La Blasphème, premier roman de la Gaspésienne Anick Fortin, nous sert du cru, « de la frustration, de la violence et du cul, du sang et des morts », comme l’annonce la quatrième de couverture. Nécessité intérieure, désir de choquer ? Équivoque ! À la veille de ses 18 ans, une jeune fille déballe un passé où le rapport à la mère aura été particulièrement pénible et pervers. La remémoration d’une enfance difficile mène d’un événement morbide à un autre, révélant le parcours d’une fille brillante, caustique et cinglante.
Le suicide assisté de la marâtre surprend et ne surprend pas – le battage publicitaire autour du roman ayant d’emblée révélé cet élément – mais le récit est habilement mené. L’enfance était insoutenable, les souffrances devaient être abrégées et cela de façon abrupte. Comme si, pour cette fillette de huit ans, achever sa mère sur demande, c’était déjà tout réfléchi et facile. C’est dans le ton : le roman est froid et sec, cassant, hivernal.
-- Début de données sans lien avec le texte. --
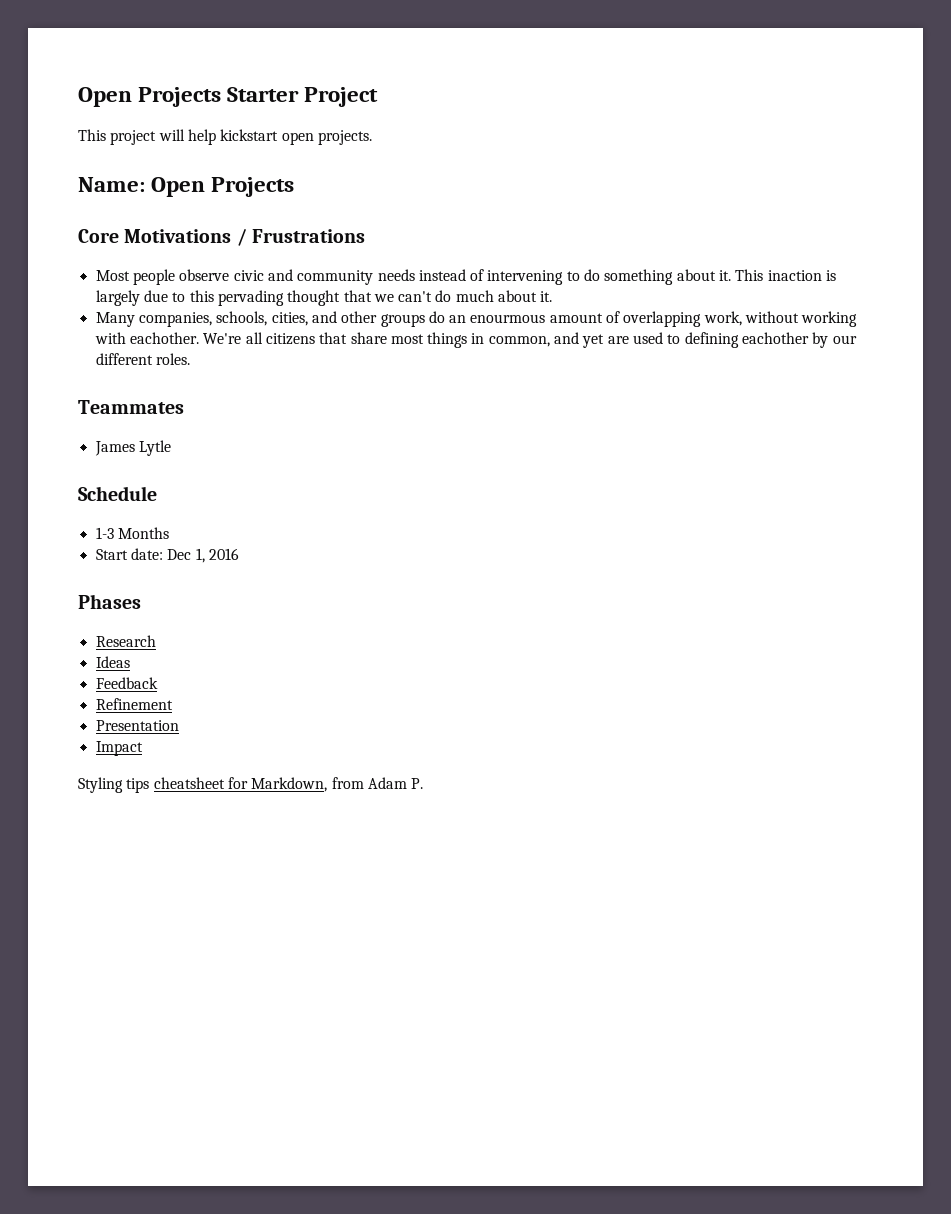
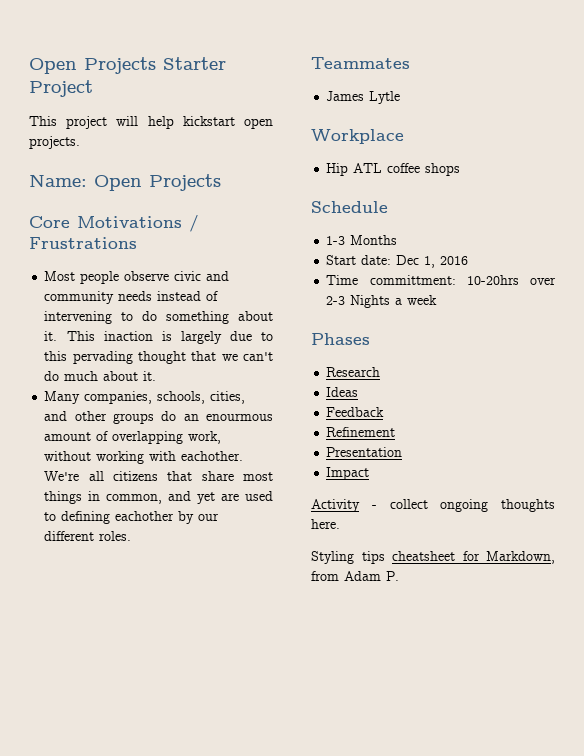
(171, 448) none -> [311,129,404,144] [326,163,461,176] // Workplace // Hip ATL coffee shops
(239, 554) none -> [326,275,556,285] [326,295,438,308] // Time committment: 10-20hrs over 2-3 Nights a week
(143, 748) none -> [311,499,555,512] [311,519,340,529] // Activity - collect ongoing thoughts here.

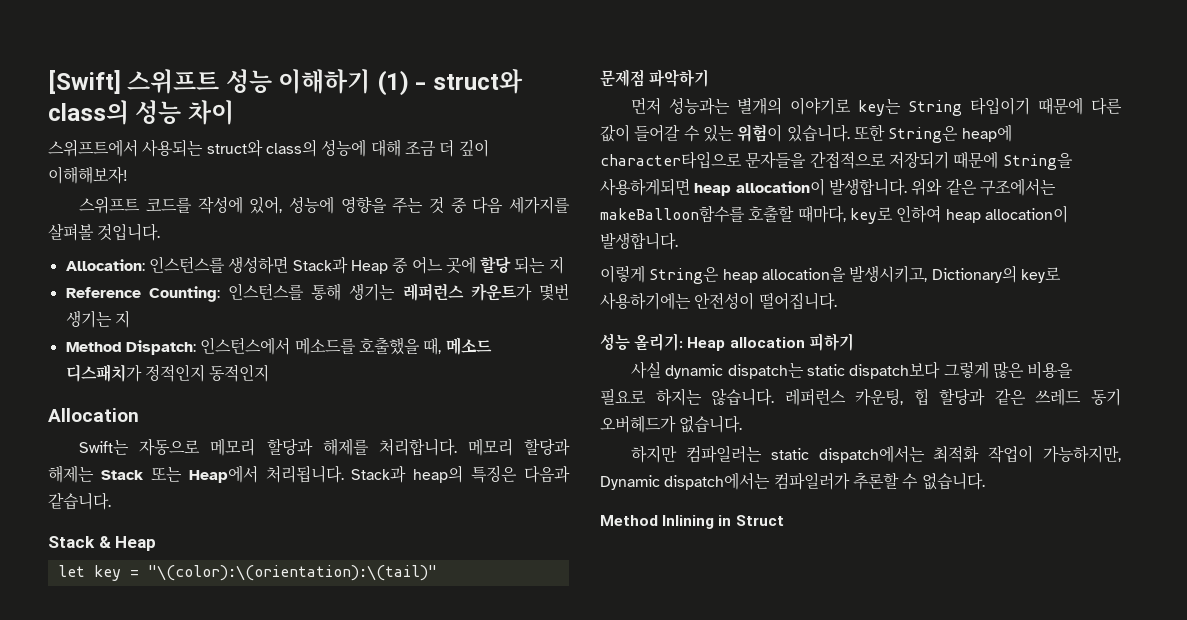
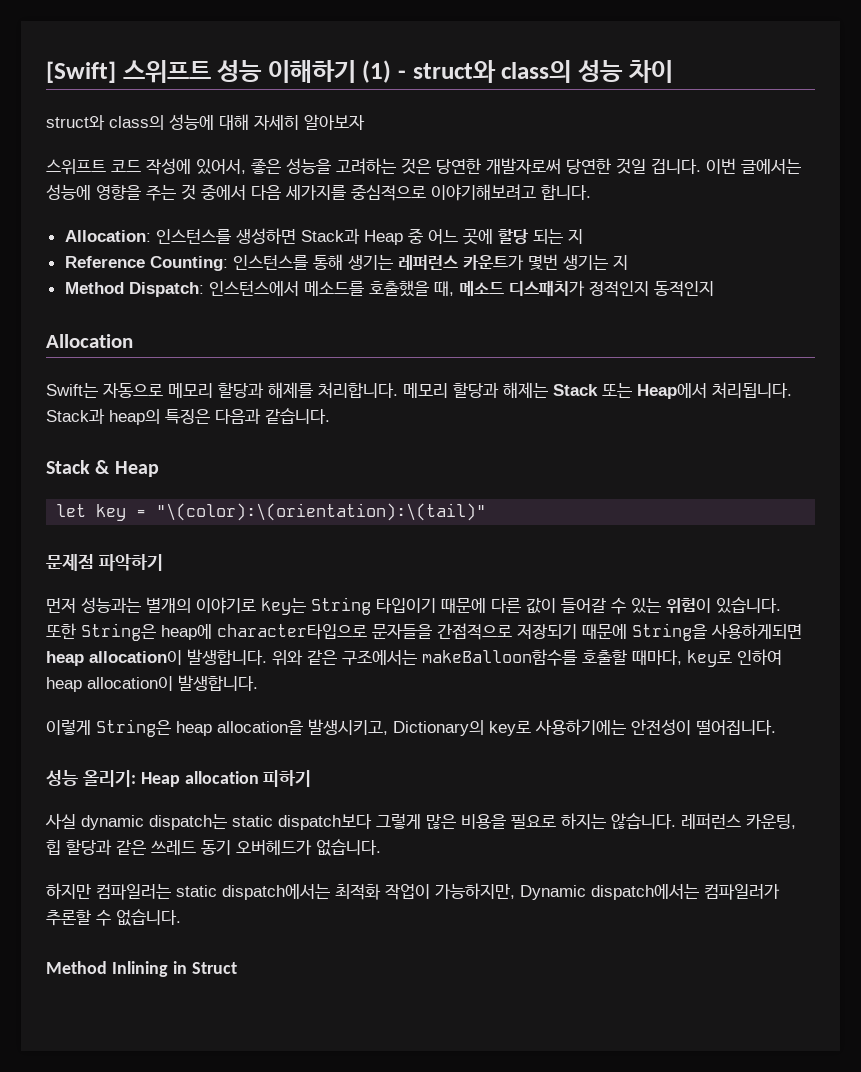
[48,139,204,157] 스위프트에서 사용되는 -> (673, 71) none
[404,139,489,157] [48,166,128,184] [79,196,283,214] 조금 더 깊이 이해해보자! // 스위프트 코드를 작성에 있어, -> [254,114,365,130] [46,158,801,175] 자세히 알아보자 // 스위프트 코드 작성에 있어서, 좋은 성능을 고려하는 것은 당연한 개발자로써 당연한 것일 겁니다. 이번 글에서는
[450,197,467,213] 중 -> [201,184,246,200] 중에서
[48,223,161,241] 살펴볼 것입니다. -> [351,184,591,201] 중심적으로 이야기해보려고 합니다.

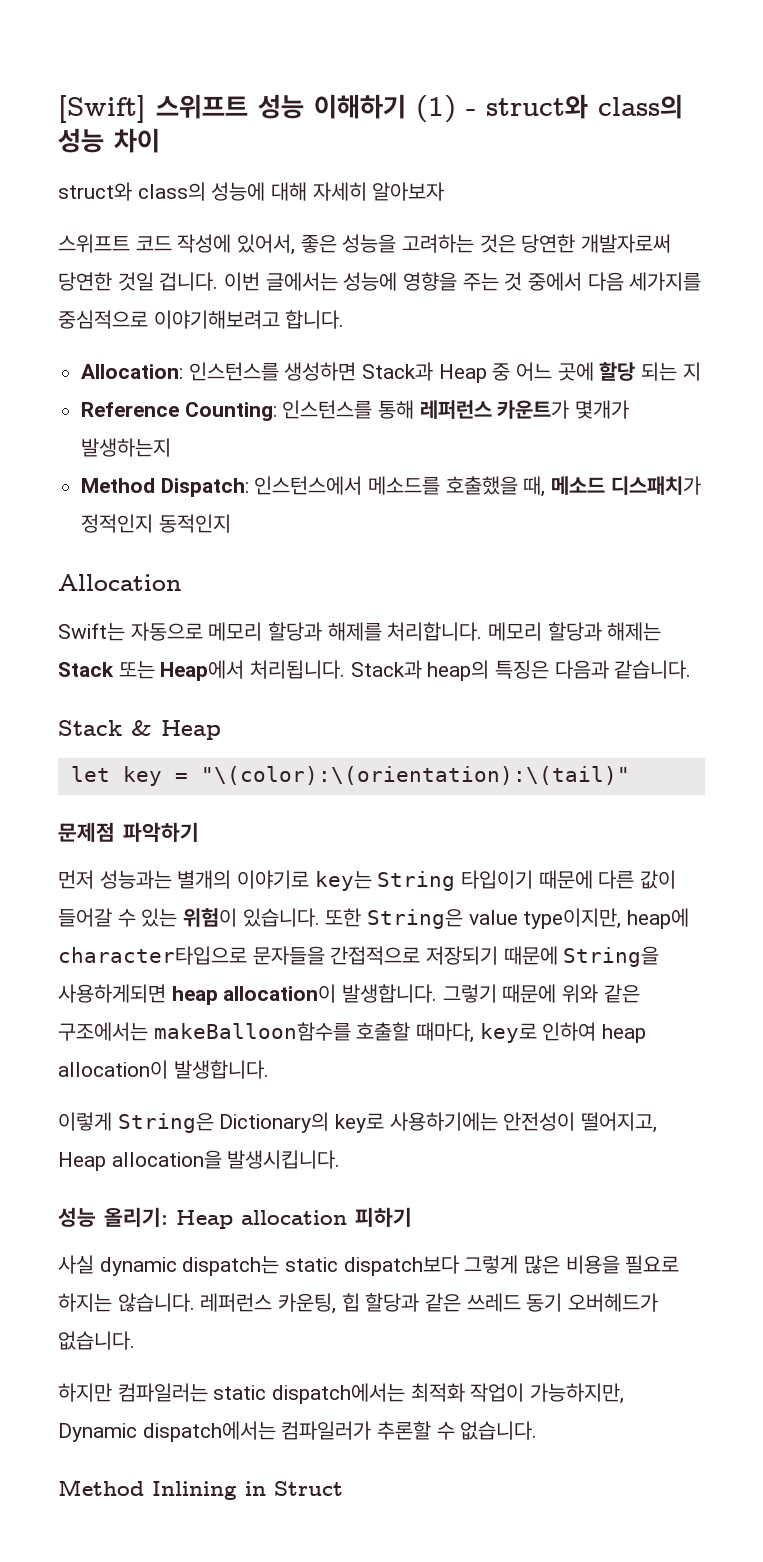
[347,255,393,270] 생기는 -> (415, 409) none
[527,254,628,270] 몇번 생기는 지 -> [575,400,630,419] [81,438,172,457] 몇개가 발생하는지
(156, 632) none -> [468,908,622,929] value type이지만,
(267, 657) none -> [442,984,557,1003] 그렇기 때문에
[176,719,388,736] heap allocation을 발생시키고, -> (214, 1123) none
[696,719,776,735] 떨어집니다. -> [581,1112,658,1133] [58,1150,341,1171] 떨어지고, Heap allocation을 발생시킵니다.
La suite sera faite d’affrontements avec le monde des adultes, mais aussi de la découverte d’un brin de bonheur en compagnie de l’Oncle : la jeune découvre le travail du bois.
Euthanasie, hiver, sang, sexe et lucidité s’amalgament dans une logique parfois déroutante, mais cohérente. L’humour noir déployé vaut le détour, pour peu qu’on aime les personnages marginaux qui se refusent à tout, qui refusent particulièrement l’assimilation à la logique des autres et qui plient le monde à leur cosmogonie. Sous cette rubrique, les « commandements » que se donne La Blasphème en constituent les axiomes étonnants : « Tu pourras tolérer les erreurs des autres : ce sont des imbéciles » ; «Tu n’accepteras pas l’erreur pour toi : tu n’es pas censée être imbécile » ; « Tu accepteras que les autres tolèrent tes erreurs : tu seras toujours l’imbécile de quelqu’un d’autre. » Et bien d’autres du genre, à découvrir avec une auteure qui possède assurément une voix talentueuse pour raconter des histoires.